→ **GIVEN ENTRIES**
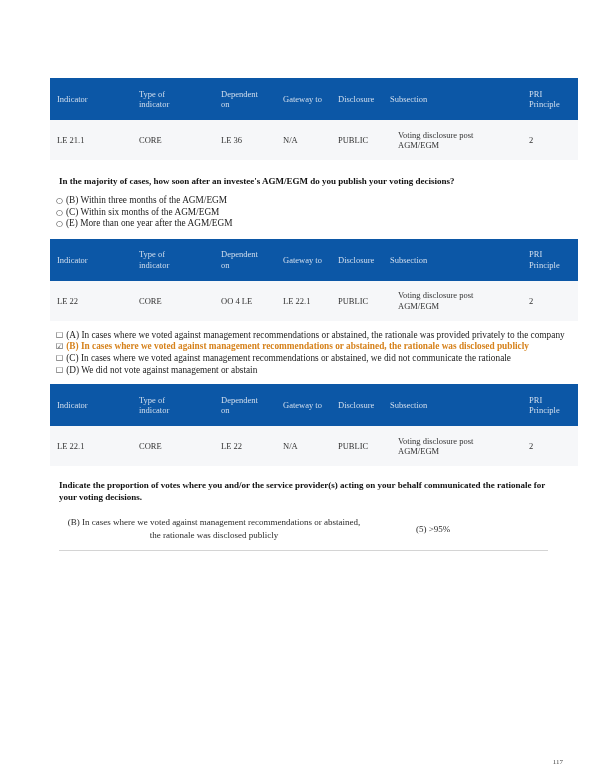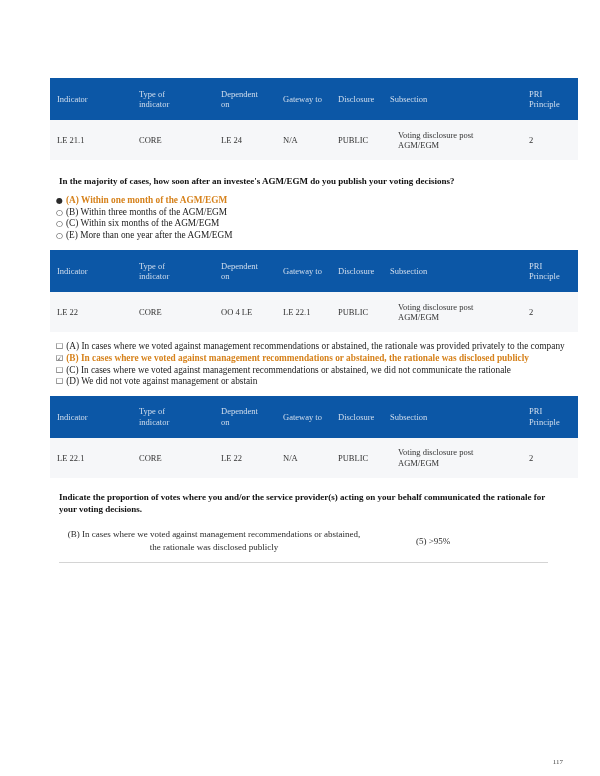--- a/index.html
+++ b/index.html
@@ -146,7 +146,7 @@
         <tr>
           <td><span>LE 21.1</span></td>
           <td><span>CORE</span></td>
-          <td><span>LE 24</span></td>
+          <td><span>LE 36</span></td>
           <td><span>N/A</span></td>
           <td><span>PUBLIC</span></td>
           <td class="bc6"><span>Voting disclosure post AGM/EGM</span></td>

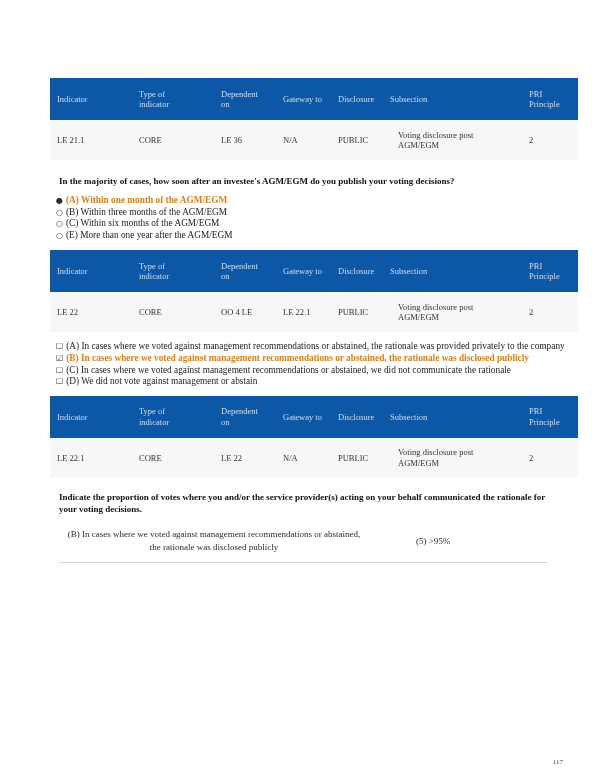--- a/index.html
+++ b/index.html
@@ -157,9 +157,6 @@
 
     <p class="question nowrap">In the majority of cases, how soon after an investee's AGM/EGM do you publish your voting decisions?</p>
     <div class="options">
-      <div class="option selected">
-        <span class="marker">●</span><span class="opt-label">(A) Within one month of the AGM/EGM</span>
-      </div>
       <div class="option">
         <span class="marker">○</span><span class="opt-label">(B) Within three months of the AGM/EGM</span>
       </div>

→ **WHAT THE EXERCISE ASKS**
Starting at the line that holds "disclosure post AGM/EGM</span></td>", repeat every line through the end of the listing exactly as written, skipping any picture.

→ **WRITTEN ANSWER**
           <td class="bc6"><span>Voting disclosure post AGM/EGM</span></td>

--- a/index.html
+++ b/index.html
@@ -157,9 +157,6 @@
 
     <p class="question nowrap">In the majority of cases, how soon after an investee's AGM/EGM do you publish your voting decisions?</p>
     <div class="options">
-      <div class="option selected">
-        <span class="marker">●</span><span class="opt-label">(A) Within one month of the AGM/EGM</span>
-      </div>
       <div class="option">
         <span class="marker">○</span><span class="opt-label">(B) Within three months of the AGM/EGM</span>
       </div>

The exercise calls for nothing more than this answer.